Diffusion Models

Diffusion Models (DMs) include two processes: forward and backward.

Forward process

General idea

Degrading input data using noise iteratively, forward in time (i.e., $t$ increases).

Given image $x_0 \sim q(x_0)$, which called data distribution, forward process gradually adds Gauss noise thru $T$ time steps and produces latent $x_T$.
At each time step $t$, we sample Gauss noise that following the distribution $\mathcal{N}(\sqrt{1 - \beta_t} x_{t-1}, \beta_t)$, where the hyper-parameters $0 < \beta_{1:T} < 1$ represent the variance of noise incorporated at each time step.
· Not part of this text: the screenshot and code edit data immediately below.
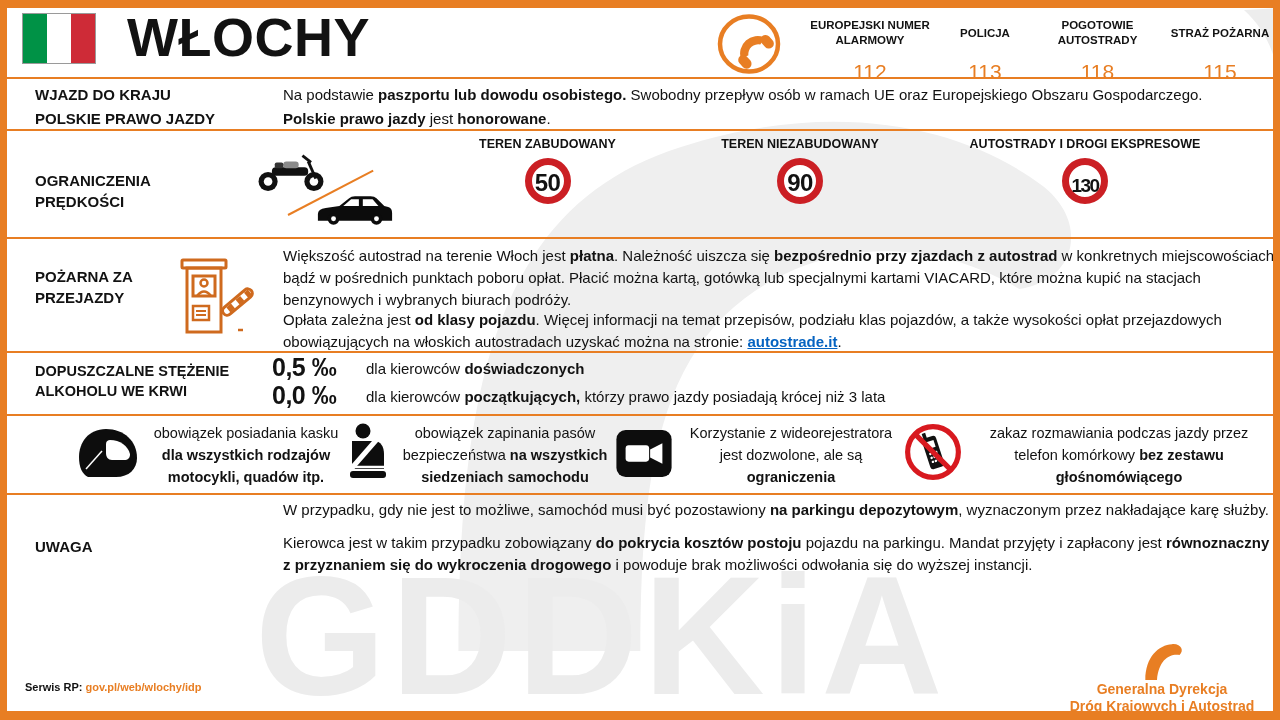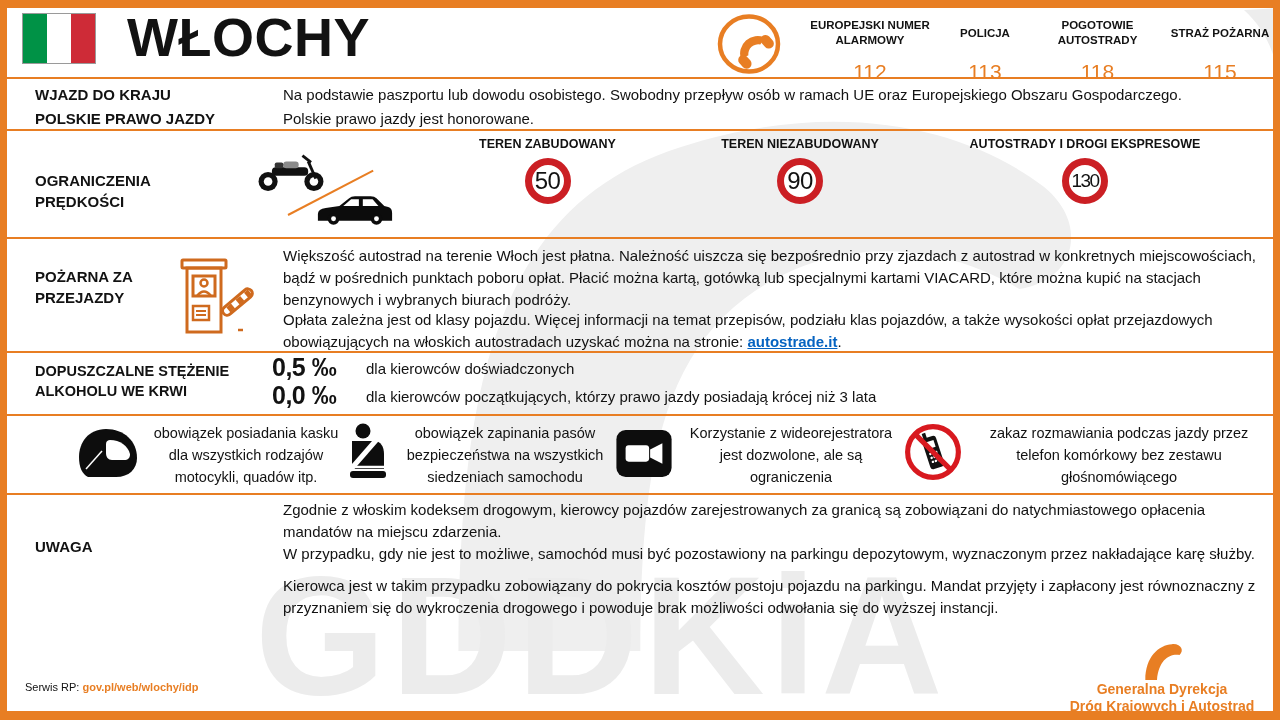"paszportu lub dowodu osobistego." .b { font-weight: 400 -> 700 }
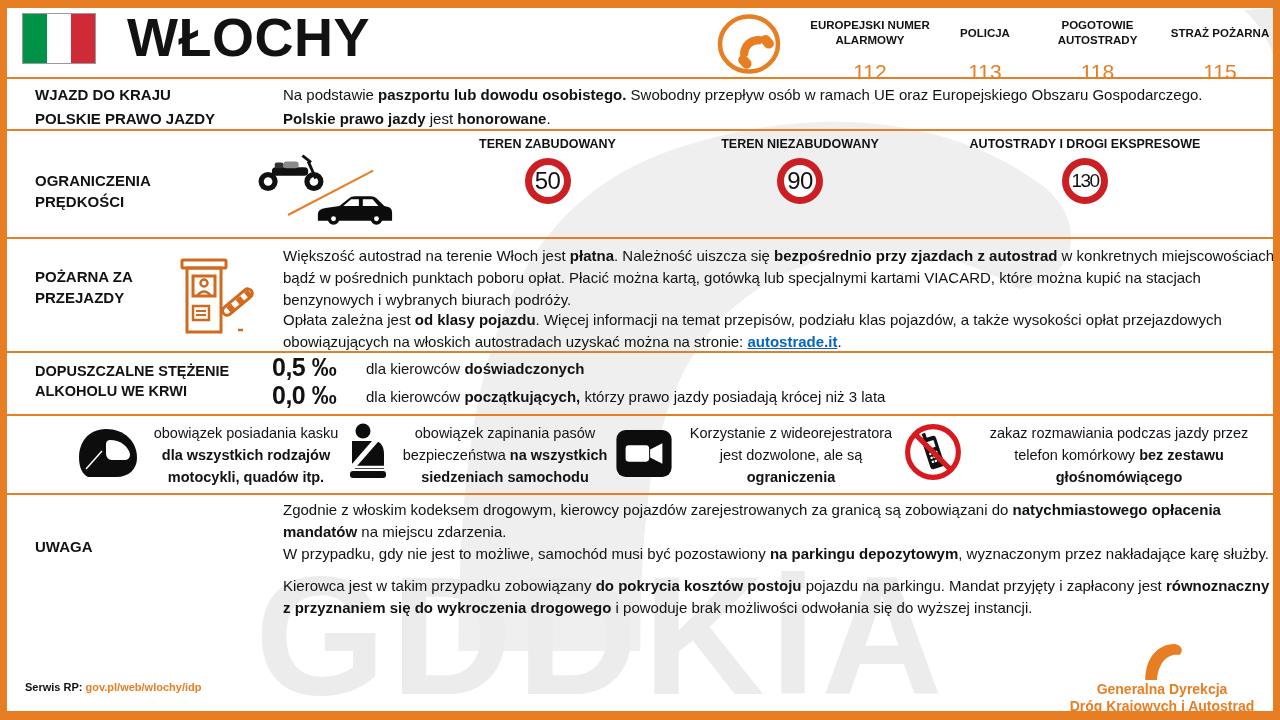"50" .sp-sign { align-items: center -> flex-end; font-weight: 400 -> 700 }
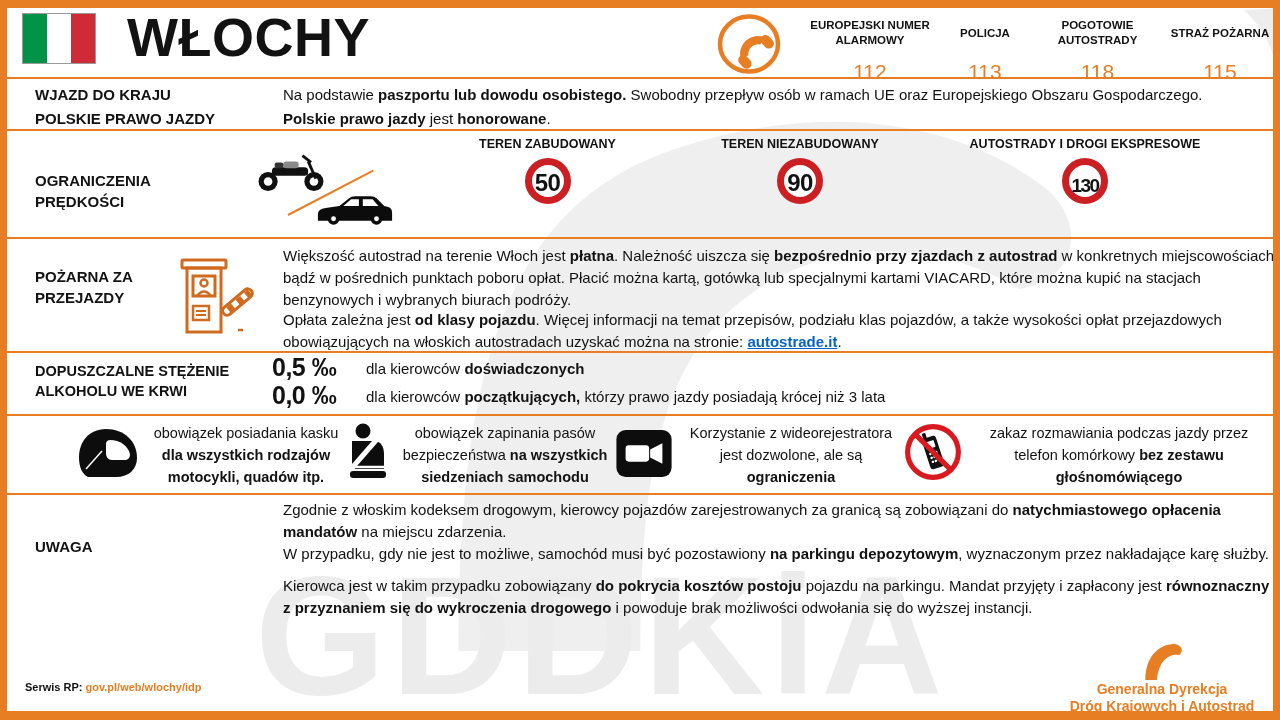"Zgodnie z włoskim kodeksem drogowym," div { html: <div><span>Zgodnie z włoskim kodeksem drogowym, kierowcy pojazdów zarejestrowanych za granicą są zobowiązani do </span><span>natychmiastowego opłacenia mandatów</span><span> na miejscu zdarzenia.</span></div> -> none }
Intuitively, all we want is destroy the whole structure of the original image thru a diffusion process by iteratively decay the previous image $x_{t-1}$ and add Gauss noise into it to produce $x_t$.
If $T$ is sufficient enough, the distribution of the latent variable $x_T$ is nearly an isotropic Gaussian. Why? Because at each time step $t$ we add a Gauss noise with a variance $\beta_t \in (0,1)$, hence the distribution of $x_T$ is a linear transformation of $\mathcal{N}(\sqrt{1 - \beta_t} x_{t-1}, \beta_t)$. Therefore, $x_T$ should be an isotropic Gaussian noise, or ideally, it should be nearly an identity Gauss distribution, which is $q(x_T) \sim \mathcal{N}(x_T,; 0, \mathcal{I})$.

Mathematical explanation

In the forward process, we take $x_0$ as original image and produce $x_T$ which is a latent variable following an isotropic Gauss noise. At a given time step $t$, we produce $x_t$ as:

$$ \begin{align} \label{eqf} q(x_t|x_{t-1}) &:= \mathcal{N}(x_t; \sqrt{1 - \beta_t}x_{t-1}, \beta_t\mathcal{I}) \br &:= \sqrt{1-\beta_t}x_{t-1} + \sqrt{\beta_t}\epsilon \tag{1} \end{align} $$

where $q(x_t|x_{t-1})$ refers to the conditional probability distribution of the image at time step $t$. To sample from this distribution, we use the property of Gauss distribution, that is, if $x_t \sim \mathcal{N}(\mu, \beta)$, it can be expressed as: $$ x_t = \mu + \sqrt{\beta}\epsilon, $$ where $\epsilon \sim \mathcal{N}(0,\mathcal{I})$ is a standard normal random variable.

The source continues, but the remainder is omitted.